Scan the material below for the string "none", and copy every line where it shows up.

● **RECORDS TO PROCESS**:
+ + + +

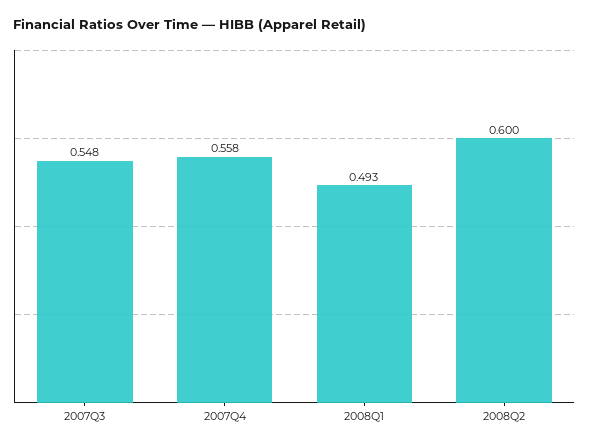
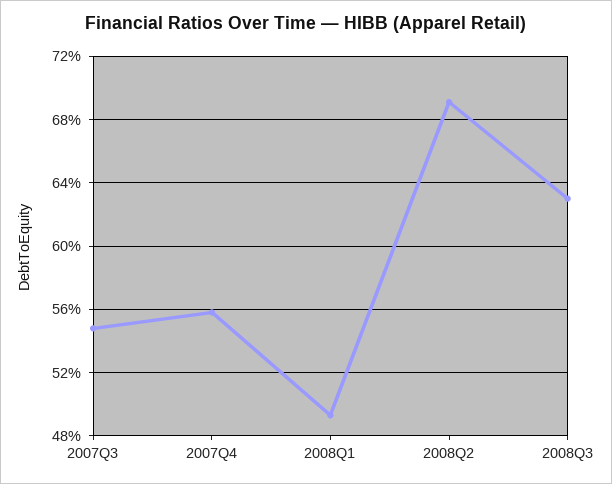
2008Q2: 0.6 -> 0.69
2008Q3: none -> 0.63

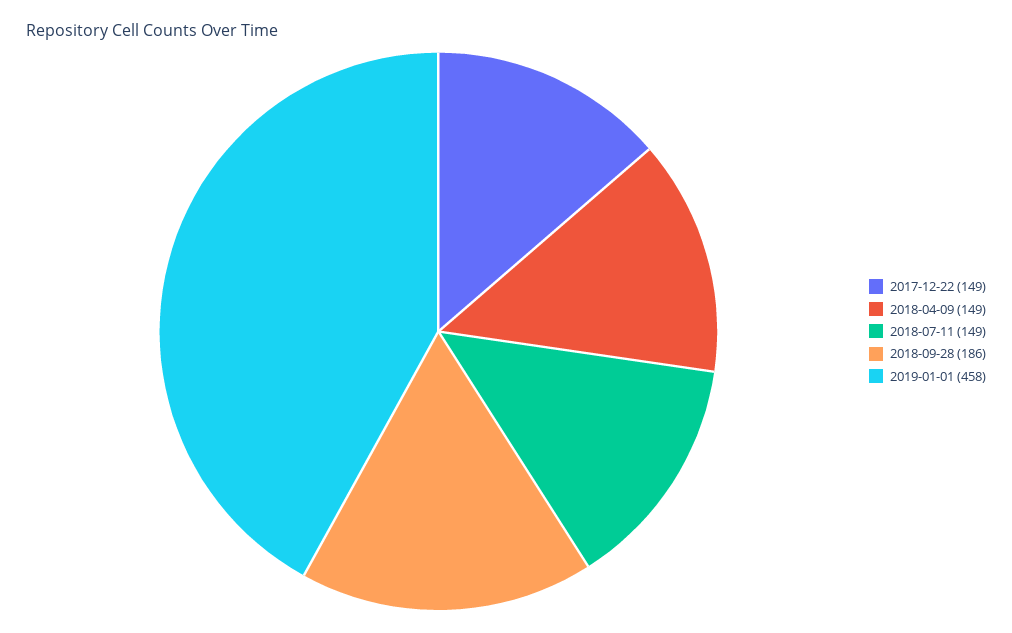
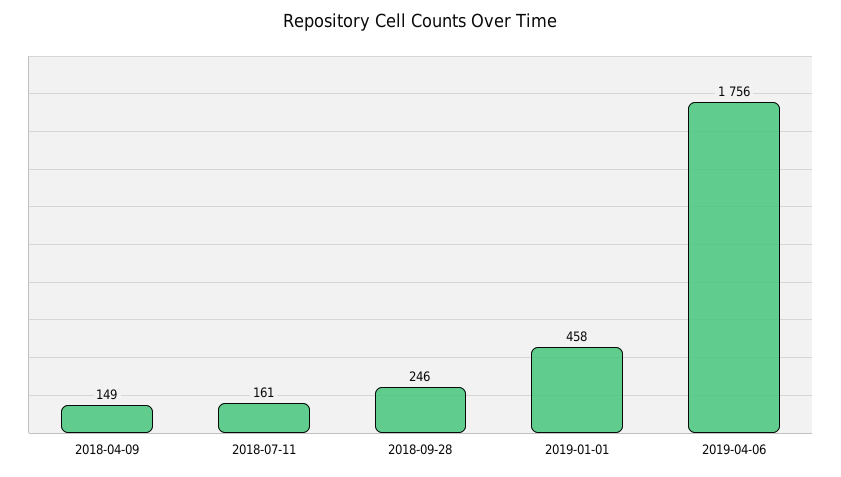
2017-12-22: 149 -> none
2018-07-11: 149 -> 161
2018-09-28: 186 -> 246
2019-04-06: none -> 1756

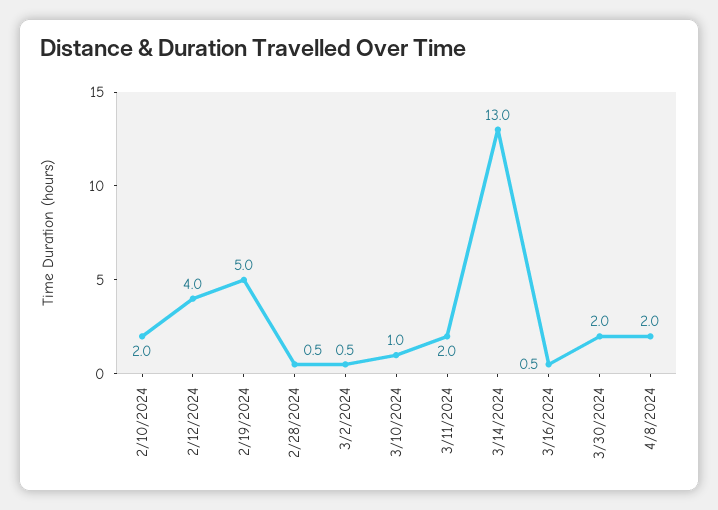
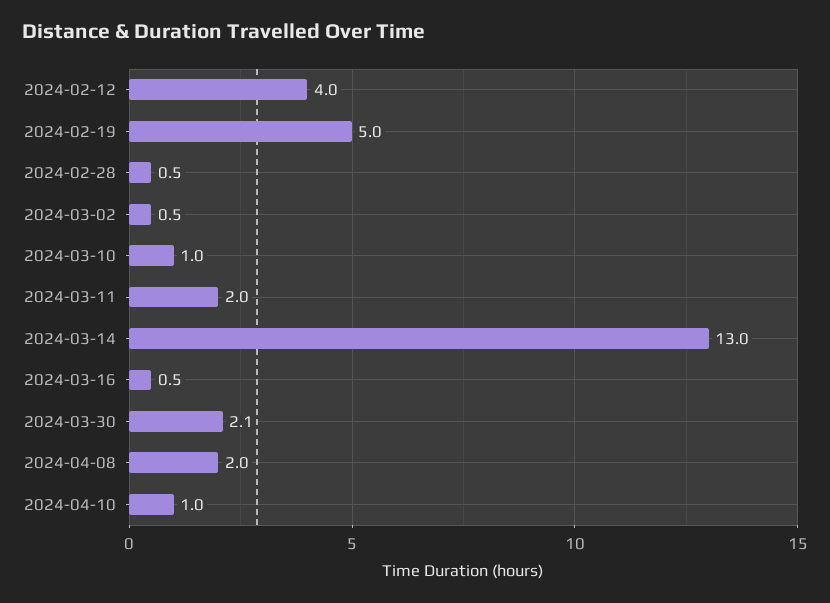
2/10/2024: 2 -> none
3/30/2024: 2 -> 2.1
2024-04-10: none -> 1

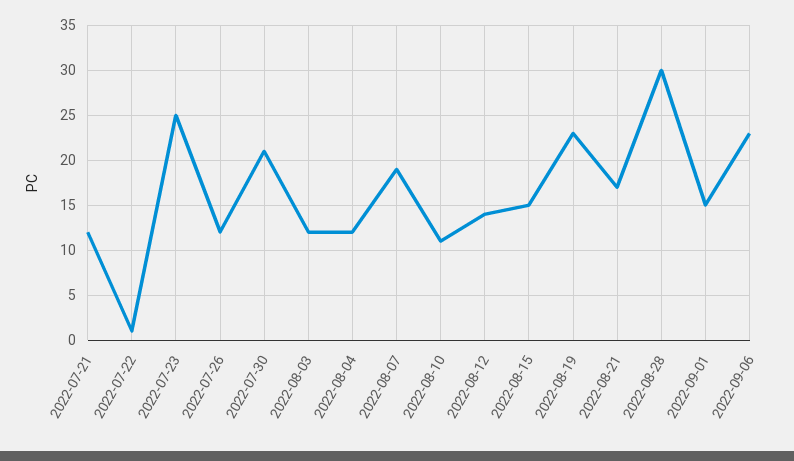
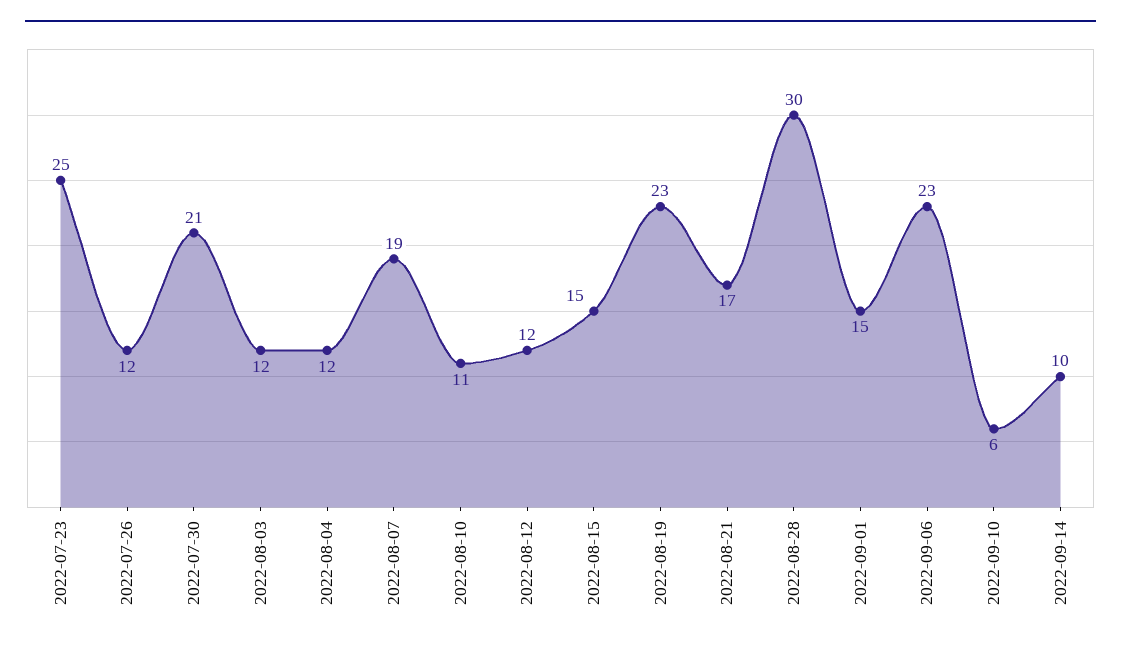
2022-07-21: 12 -> none
2022-07-22: 1 -> none
2022-08-12: 14 -> 12
2022-09-10: none -> 6
2022-09-14: none -> 10

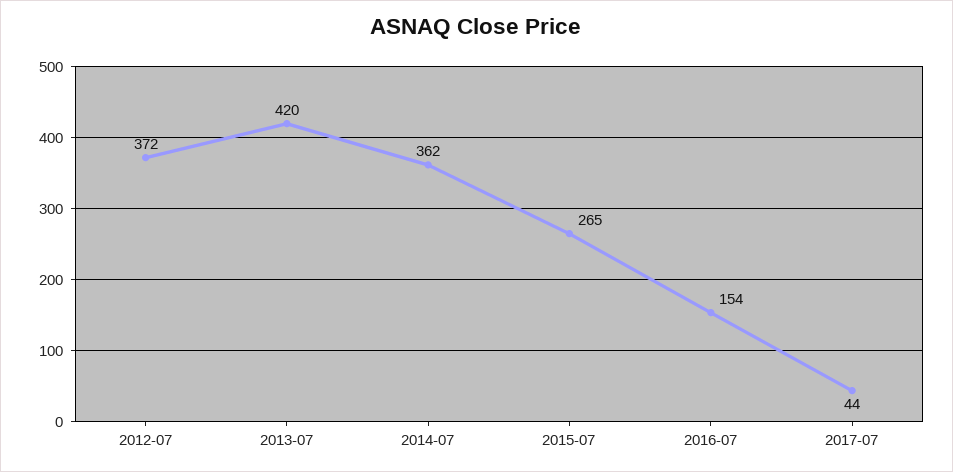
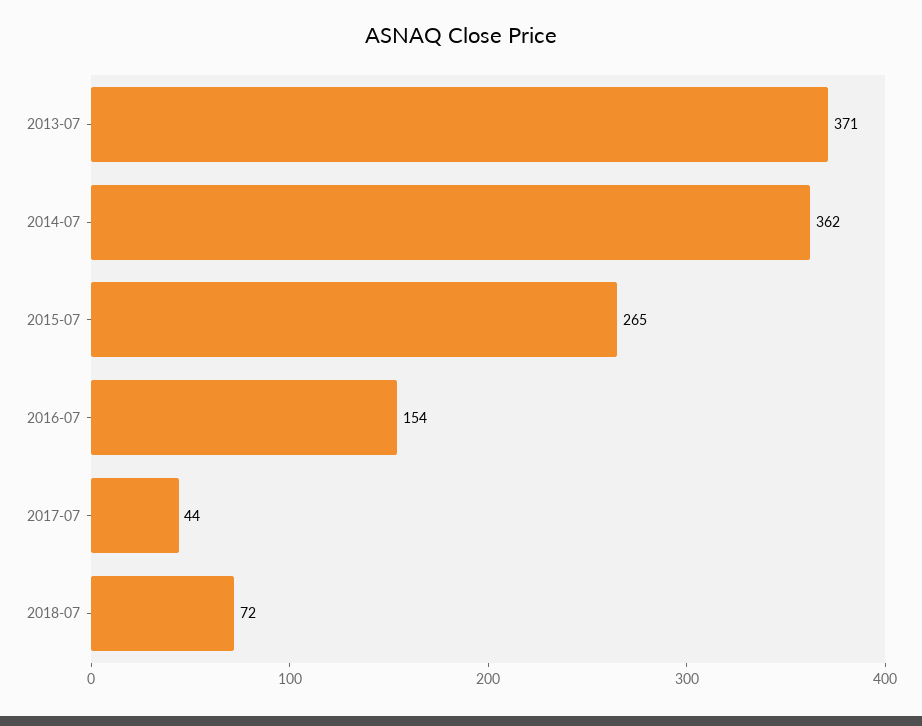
2012-07: 372 -> none
2013-07: 420 -> 371
2018-07: none -> 72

+ + + +

● **TASK OUTPUT**:
2008Q3: none -> 0.63
2017-12-22: 149 -> none
2019-04-06: none -> 1756
2/10/2024: 2 -> none
2024-04-10: none -> 1
2022-07-21: 12 -> none
2022-07-22: 1 -> none
2022-09-10: none -> 6
2022-09-14: none -> 10
2012-07: 372 -> none
2018-07: none -> 72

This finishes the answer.